*Material shown:*
* * *
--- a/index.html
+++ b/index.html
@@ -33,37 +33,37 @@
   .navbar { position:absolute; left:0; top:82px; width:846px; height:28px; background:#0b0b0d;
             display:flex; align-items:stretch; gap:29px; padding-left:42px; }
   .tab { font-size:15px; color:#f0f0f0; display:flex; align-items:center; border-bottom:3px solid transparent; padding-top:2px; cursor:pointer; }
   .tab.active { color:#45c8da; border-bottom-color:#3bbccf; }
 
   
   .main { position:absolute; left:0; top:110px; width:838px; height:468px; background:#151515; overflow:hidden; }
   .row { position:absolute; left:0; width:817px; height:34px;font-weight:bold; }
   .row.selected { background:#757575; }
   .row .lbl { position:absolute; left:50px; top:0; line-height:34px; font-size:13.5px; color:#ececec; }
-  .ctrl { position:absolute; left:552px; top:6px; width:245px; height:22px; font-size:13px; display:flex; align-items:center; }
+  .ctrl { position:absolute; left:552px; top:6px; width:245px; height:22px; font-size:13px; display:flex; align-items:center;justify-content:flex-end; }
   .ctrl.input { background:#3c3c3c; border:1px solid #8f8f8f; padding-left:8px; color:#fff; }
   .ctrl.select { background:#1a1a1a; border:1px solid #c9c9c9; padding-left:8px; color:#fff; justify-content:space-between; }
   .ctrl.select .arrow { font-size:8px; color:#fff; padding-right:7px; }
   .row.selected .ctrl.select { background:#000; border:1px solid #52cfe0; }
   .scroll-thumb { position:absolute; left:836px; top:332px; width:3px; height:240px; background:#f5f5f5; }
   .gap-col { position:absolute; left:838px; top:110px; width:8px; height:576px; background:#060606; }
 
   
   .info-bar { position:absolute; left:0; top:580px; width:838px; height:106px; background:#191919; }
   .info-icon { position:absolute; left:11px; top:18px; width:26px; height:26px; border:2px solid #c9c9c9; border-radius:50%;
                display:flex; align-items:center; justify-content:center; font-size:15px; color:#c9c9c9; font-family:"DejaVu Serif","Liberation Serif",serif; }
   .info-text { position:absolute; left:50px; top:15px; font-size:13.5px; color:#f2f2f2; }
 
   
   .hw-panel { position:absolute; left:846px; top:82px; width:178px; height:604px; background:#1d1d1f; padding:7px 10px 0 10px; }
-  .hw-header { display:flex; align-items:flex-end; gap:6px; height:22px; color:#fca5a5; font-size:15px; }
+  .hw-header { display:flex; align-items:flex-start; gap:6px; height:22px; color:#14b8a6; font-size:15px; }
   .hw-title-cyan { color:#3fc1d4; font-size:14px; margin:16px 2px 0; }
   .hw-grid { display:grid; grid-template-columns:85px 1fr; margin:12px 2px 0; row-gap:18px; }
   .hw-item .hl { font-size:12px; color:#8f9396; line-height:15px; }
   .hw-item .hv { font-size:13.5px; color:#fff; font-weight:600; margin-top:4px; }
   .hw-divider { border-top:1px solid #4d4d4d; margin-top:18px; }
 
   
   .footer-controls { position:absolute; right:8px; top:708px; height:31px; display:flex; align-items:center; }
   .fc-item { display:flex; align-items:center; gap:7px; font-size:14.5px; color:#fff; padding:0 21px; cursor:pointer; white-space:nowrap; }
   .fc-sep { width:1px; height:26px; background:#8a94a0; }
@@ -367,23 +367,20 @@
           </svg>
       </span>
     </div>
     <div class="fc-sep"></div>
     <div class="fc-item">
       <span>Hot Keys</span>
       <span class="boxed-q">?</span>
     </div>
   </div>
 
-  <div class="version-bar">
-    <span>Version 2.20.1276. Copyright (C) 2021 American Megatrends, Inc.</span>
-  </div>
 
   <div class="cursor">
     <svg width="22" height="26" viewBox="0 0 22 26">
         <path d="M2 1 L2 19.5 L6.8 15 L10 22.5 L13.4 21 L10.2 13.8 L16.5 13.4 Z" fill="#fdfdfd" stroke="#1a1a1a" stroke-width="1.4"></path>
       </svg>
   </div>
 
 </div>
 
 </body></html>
* * *
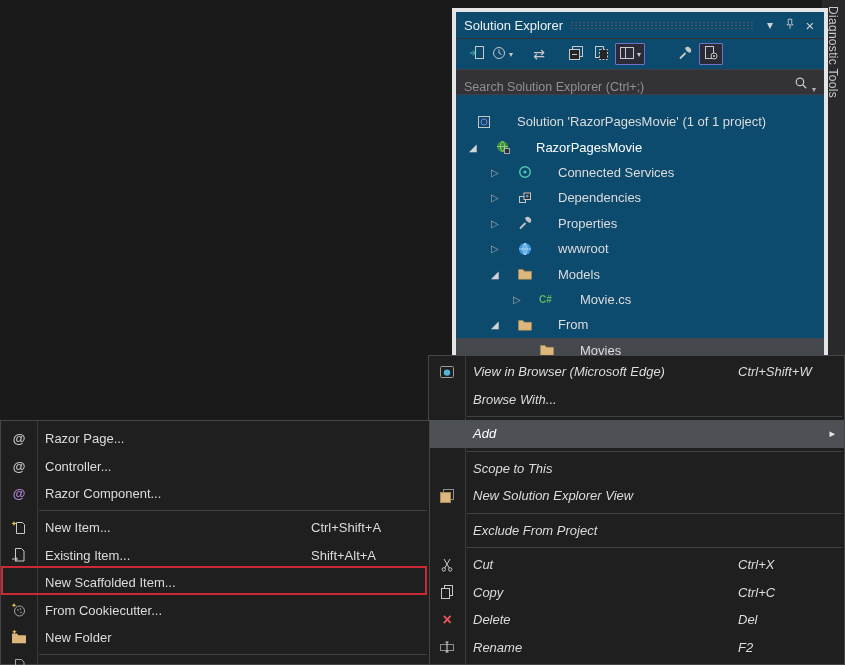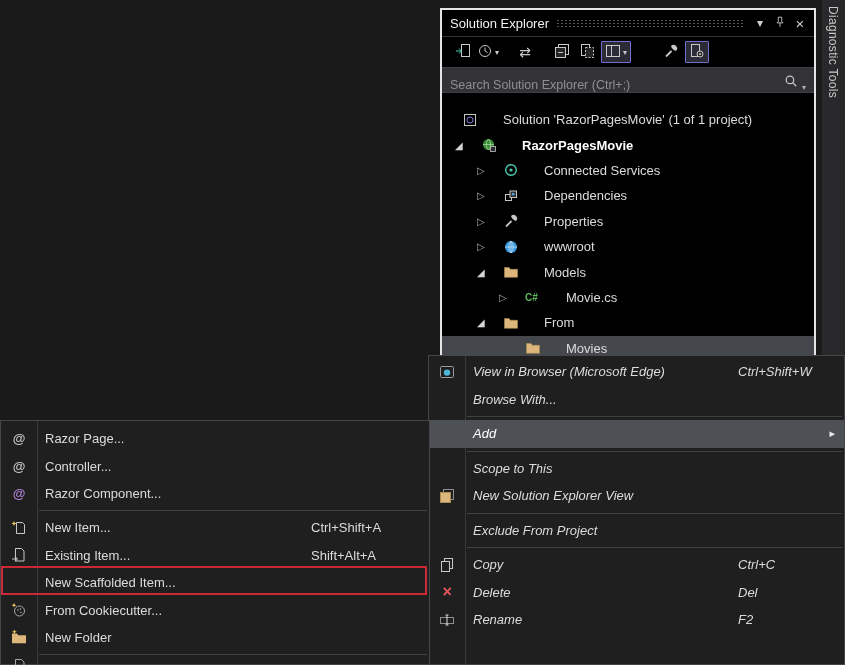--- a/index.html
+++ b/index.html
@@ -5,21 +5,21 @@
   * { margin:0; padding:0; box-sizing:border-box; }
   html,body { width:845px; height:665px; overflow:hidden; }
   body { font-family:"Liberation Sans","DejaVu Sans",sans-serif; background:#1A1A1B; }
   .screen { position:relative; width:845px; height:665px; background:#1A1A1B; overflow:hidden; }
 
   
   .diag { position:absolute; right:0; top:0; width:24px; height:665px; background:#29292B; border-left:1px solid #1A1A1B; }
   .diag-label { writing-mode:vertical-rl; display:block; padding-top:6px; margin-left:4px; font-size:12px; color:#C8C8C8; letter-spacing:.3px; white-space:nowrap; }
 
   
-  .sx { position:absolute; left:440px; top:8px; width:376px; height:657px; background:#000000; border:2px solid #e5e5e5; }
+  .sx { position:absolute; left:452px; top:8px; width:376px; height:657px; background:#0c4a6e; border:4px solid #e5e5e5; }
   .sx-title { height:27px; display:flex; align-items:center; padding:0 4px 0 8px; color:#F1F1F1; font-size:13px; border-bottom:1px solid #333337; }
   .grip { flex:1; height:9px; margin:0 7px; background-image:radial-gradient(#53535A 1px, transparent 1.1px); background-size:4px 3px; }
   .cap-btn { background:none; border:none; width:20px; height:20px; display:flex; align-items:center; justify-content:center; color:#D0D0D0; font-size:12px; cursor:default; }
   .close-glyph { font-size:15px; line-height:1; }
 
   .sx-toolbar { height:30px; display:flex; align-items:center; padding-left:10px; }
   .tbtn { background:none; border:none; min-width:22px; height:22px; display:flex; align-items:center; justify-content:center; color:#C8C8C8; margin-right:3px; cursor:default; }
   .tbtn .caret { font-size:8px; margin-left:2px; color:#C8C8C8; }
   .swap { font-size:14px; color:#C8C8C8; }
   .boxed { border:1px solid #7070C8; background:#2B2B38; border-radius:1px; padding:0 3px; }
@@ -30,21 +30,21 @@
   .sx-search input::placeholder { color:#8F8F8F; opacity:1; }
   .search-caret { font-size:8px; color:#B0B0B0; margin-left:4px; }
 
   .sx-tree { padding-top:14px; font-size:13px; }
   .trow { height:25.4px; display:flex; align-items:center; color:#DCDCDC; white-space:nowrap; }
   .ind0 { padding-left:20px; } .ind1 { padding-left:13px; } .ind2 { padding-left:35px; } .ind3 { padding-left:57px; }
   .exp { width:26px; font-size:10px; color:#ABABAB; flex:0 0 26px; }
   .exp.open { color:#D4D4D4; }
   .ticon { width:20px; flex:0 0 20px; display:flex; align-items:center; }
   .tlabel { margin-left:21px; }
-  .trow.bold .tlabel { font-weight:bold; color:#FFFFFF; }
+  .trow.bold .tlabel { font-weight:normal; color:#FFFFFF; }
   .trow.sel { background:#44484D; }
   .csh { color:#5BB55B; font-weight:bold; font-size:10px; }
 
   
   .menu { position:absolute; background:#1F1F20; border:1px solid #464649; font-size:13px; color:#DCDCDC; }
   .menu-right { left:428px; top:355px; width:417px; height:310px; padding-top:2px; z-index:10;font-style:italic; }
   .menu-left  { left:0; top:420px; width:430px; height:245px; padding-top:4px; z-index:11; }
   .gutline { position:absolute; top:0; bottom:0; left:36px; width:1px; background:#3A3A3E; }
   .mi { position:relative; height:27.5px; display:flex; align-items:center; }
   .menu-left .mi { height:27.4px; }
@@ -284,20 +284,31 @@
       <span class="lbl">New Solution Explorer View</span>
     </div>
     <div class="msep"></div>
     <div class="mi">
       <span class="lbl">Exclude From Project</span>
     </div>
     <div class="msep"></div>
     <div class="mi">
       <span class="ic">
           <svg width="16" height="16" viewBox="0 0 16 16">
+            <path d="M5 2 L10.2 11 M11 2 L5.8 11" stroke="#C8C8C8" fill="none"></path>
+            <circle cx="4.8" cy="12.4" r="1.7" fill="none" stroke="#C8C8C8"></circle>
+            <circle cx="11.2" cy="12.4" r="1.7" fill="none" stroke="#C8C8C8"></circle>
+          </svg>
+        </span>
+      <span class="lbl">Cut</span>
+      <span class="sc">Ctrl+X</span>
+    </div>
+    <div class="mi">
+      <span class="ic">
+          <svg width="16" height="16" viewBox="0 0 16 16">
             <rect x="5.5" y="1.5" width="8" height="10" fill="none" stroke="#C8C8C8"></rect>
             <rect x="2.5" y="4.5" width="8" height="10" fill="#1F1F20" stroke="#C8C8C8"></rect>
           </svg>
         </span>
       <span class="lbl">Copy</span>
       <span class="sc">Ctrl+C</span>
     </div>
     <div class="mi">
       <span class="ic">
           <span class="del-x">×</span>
* * *
*Work task:* Only the lines of the data holding the string "viewBox" are wanted; copy each of them.

*Exercise solution:*
     <svg width="22" height="26" viewBox="0 0 22 26">
           <svg width="16" height="16" viewBox="0 0 16 16">
+          <svg width="16" height="16" viewBox="0 0 16 16">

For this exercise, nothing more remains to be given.